■ Directions ■
Go through the entries one line at a time, and gather every line that has the word "color".

┌────────

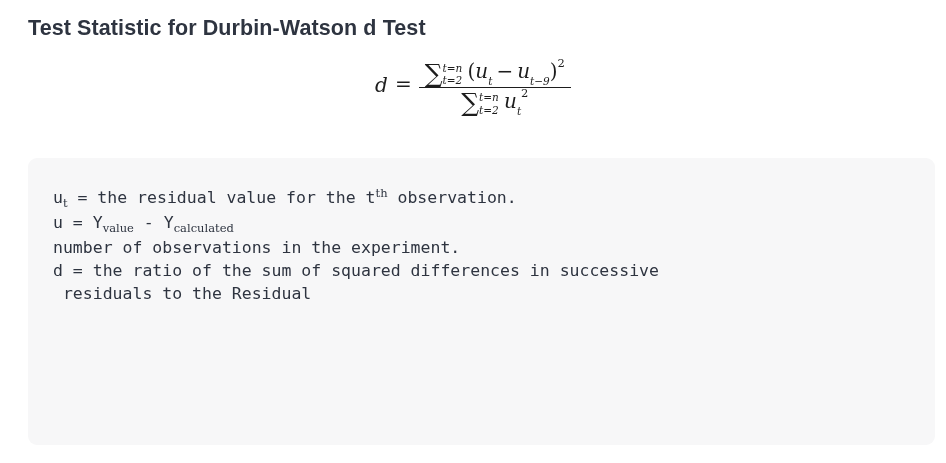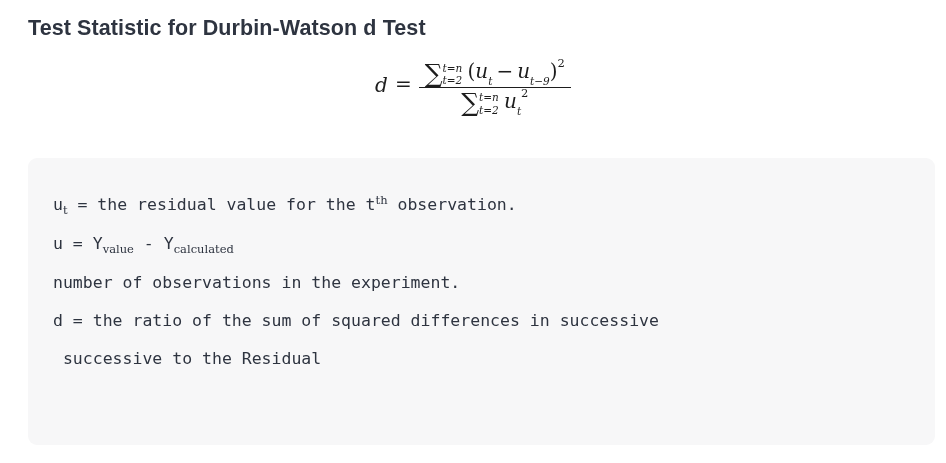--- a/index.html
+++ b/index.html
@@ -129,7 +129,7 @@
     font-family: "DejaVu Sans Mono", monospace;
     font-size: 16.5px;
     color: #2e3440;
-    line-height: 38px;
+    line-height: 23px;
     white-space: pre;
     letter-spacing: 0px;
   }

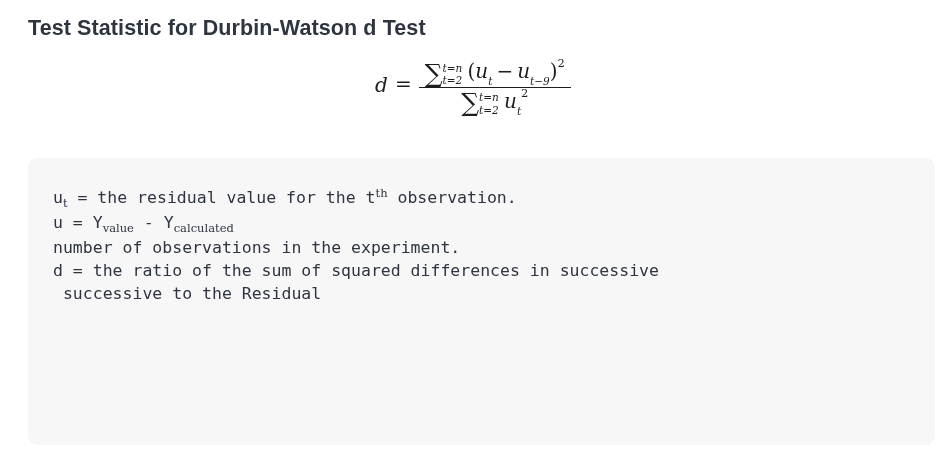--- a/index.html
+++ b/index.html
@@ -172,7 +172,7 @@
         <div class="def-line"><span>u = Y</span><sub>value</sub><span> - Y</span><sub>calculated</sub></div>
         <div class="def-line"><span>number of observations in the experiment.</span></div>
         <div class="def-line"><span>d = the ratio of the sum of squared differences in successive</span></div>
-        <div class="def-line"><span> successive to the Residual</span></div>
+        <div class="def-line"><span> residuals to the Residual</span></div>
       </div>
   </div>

└────────
┌────────

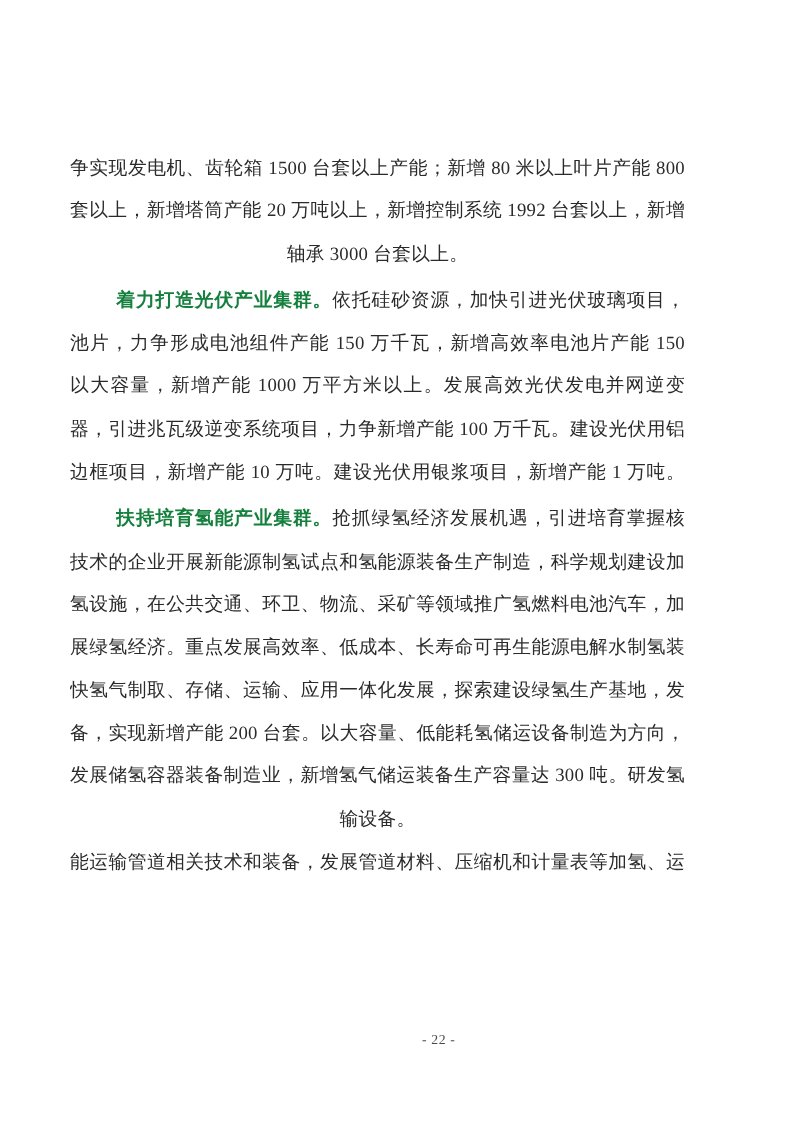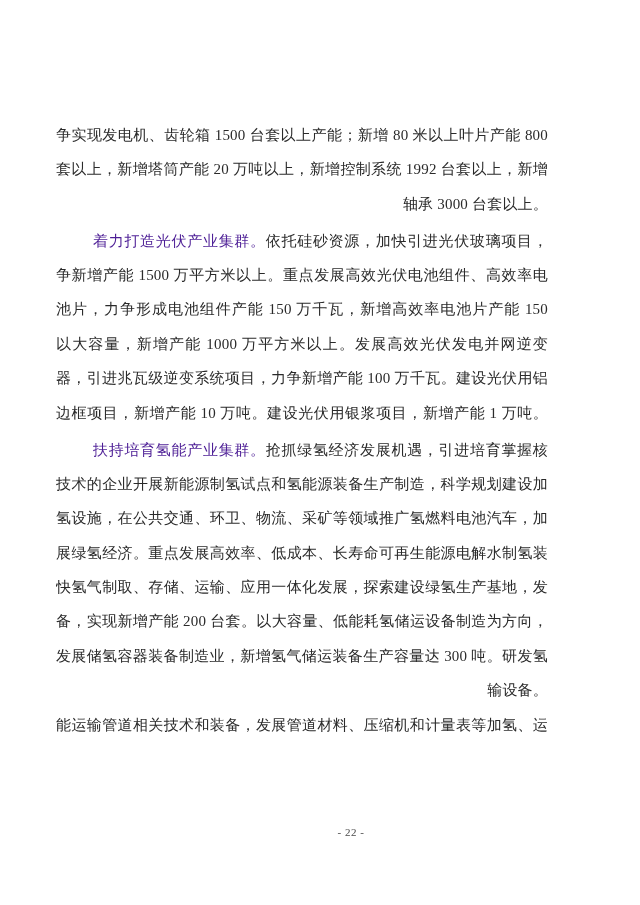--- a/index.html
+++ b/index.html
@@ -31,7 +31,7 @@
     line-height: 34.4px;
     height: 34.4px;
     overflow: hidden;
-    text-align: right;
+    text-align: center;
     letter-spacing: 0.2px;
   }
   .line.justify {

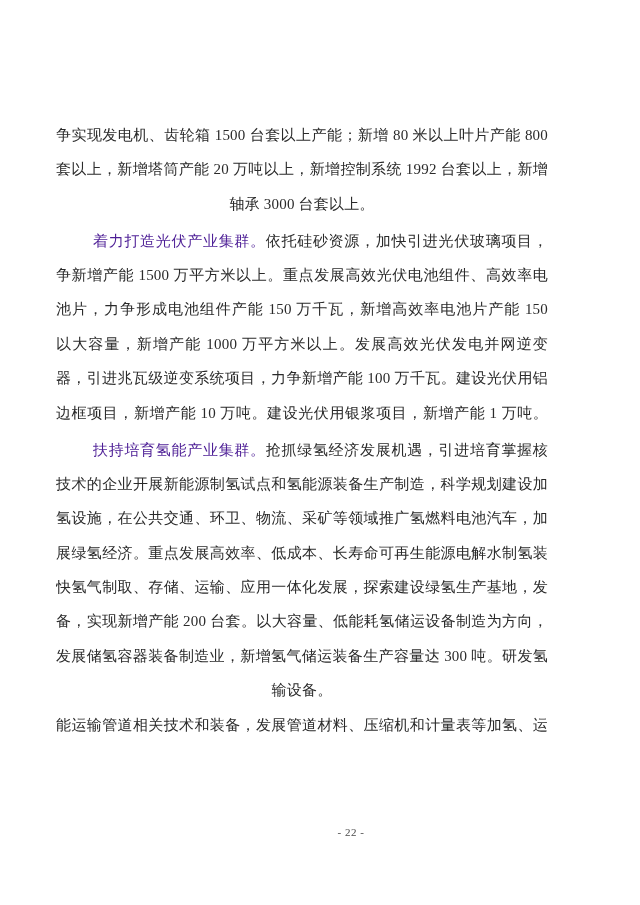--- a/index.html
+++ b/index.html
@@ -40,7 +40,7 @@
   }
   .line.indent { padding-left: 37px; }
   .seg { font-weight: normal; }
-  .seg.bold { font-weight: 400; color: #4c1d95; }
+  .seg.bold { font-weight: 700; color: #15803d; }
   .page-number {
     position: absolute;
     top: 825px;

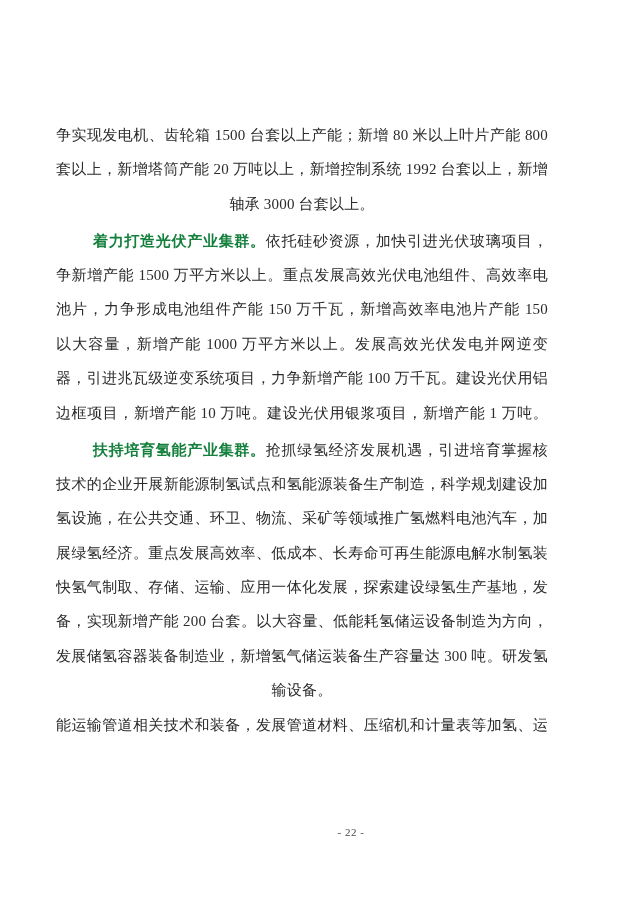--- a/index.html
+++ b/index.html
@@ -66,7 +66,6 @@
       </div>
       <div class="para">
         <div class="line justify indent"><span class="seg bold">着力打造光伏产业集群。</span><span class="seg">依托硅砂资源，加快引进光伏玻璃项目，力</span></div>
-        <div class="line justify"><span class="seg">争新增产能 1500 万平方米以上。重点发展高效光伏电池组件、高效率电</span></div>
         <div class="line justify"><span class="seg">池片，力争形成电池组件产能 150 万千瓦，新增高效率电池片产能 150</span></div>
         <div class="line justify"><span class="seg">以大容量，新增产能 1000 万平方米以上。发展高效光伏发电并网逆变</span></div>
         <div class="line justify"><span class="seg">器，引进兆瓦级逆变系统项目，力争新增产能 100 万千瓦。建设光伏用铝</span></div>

└────────

■ Exercise output ■
     color: #2e3440;
-  .seg.bold { font-weight: 400; color: #4c1d95; }
+  .seg.bold { font-weight: 700; color: #15803d; }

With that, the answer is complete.